Aku masih ingat ketika aku masih di sekolah menengah atas, musim gugur menandakan berakhirnya musim panas yang riang, dan bahkan anak laki-laki yang paling riuh di kelas aku pun menjadi tenang. Menyaksikan kegiatan klub lompat tali senpais kami untuk mempersiapkan ujian masuk sekolah mengingatkan kami akan fakta bahwa waktu kami bersama terbatas - hanya tiga tahun.
 
"Saat ini kamu sedang mempersiapkan diri untuk ujian masuk, kan?" Aku bertanya untuk menghilangkan rasa canggung.
 
"Huhn? Kenapa kamu tiba-tiba mengatakan itu?"
 
"Para siswa senior mulai mempersiapkan diri untuk ujian masuk universitas pada akhir musim panas dan awal musim gugur. Jika dunia tidak kiamat, Kamu pasti sudah menjadi senior, bukan?"
 
Sayaka melihat ke luar jendela dan tidak mengatakan apa pun selama beberapa saat.

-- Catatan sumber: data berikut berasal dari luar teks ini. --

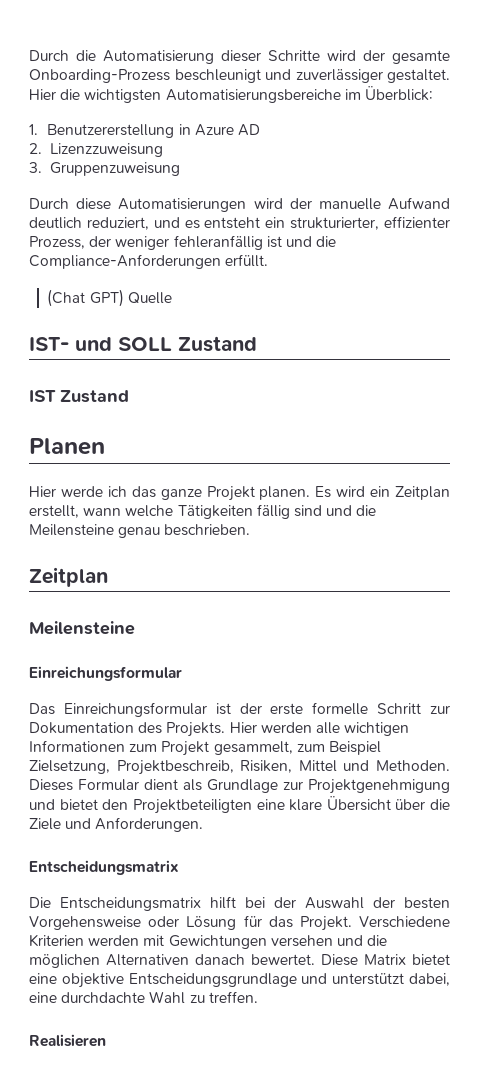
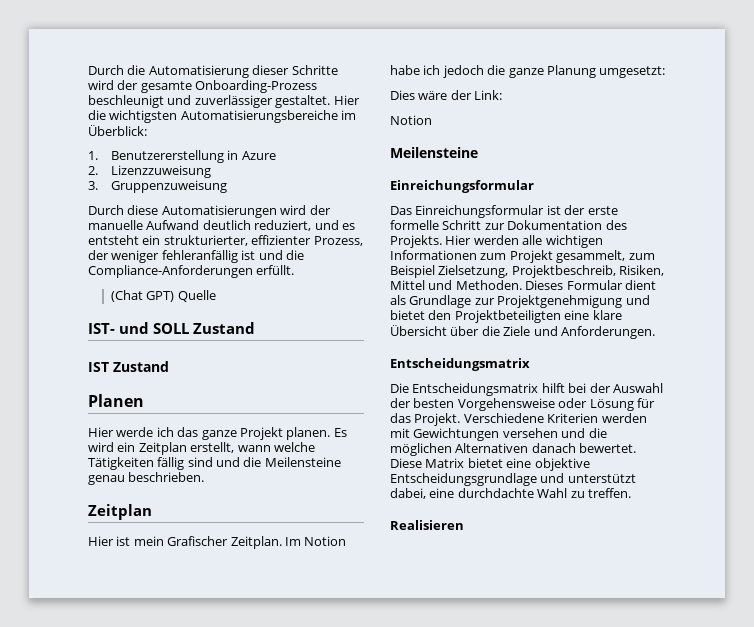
- 1. Benutzererstellung in Azure AD
+ 1. Benutzererstellung in Azure
+ Hier ist mein Grafischer Zeitplan. Im Notion habe ich jedoch die ganze Planung umgesetzt:
+ Dies wäre der Link:
+ Notion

Lalu dia berbicara.
 
"Ya, Kamu benar... Aku kelas tiga." Dia melihat ke luar jendela dan berkata, "Ketika aku masih bersekolah, maksud aku sebelum dunia ini berakhir, aku bisa merasakan kedewasaan merayap ke dalam diri aku. Mungkin aneh bagi seorang JK untuk mengatakan hal ini, tetapi aku bisa merasakan betapa cepatnya masa-masa berharga di sekolah menengah. Aku pikir itu karena kadang-kadang aku melihat guru-guru melihat kami sambil tersenyum, tetapi itu adalah senyum yang menyedihkan, seperti mereka melihat kami, tetapi tidak benar-benar melihat kami. Begitu aku menyadari hal itu, aku menjadi sangat takut karena aku tidak tahu apa yang ingin aku lakukan di masa depan. Aku hanya ingin menjalani hidup dan bersenang-senang."
 
Aku tidak mengatakan apa-apa. Sayaka dan teman-teman sekelasnya pernah bertengkar ketika penduduk setempat mulai mendiskriminasi siapa pun yang berbicara dengan aksen Tokyo.
 
Sesekali, ia menunjukkan ekspresi yang hanya bisa ditemukan pada wajah seseorang yang tidak dipaksa menjadi dewasa.
 
Mengapa ekspresi itu tampak kekanak-kanakan bagi aku?
 
Aku memikirkannya cukup lama dan akhirnya menemukan jawabannya.
 
Kedewasaan adalah kesadaran bahwa dalam hidup, hal-hal yang membuat frustasi akan selalu terjadi. Tidak peduli seberapa sakitnya, yang bisa kita lakukan adalah terus berjalan, hari demi hari. Kesadaran ini hanya diperoleh setelah hidup dalam masyarakat selama beberapa tahun.
 
Kesadaran inilah yang menciptakan hati yang lapuk - dengan kata lain, kedewasaan.
 
"Jalani hidup aku dan bersenang-senanglah," aku mengulangi kata-katanya. "Kedengarannya bagus."
 
"Aku tidak pernah menyangka akan menghabiskan masa muda aku berkeliling Jepang dengan seorang paman," katanya sambil tersenyum sinis.
 
"Dan aku tidak pernah berpikir akan menghabiskan waktu aku untuk mengasuh JK," jawab aku.
 
"Hei! Kamu tidak sopan."
 
"Kamu yang memulainya."
 
"Kamu bersikap kekanak-kanakan."
 
"Kamu menyebut aku kekanak-kanakan?"
 
Kami saling berpandangan dan tertawa. Hembusan angin berhembus melewati kami, mengisi mobil dengan udara segar.
 
Aku menghirup aroma musim gugur, tetapi entah mengapa, hal itu tidak membuat aku merasa sedih.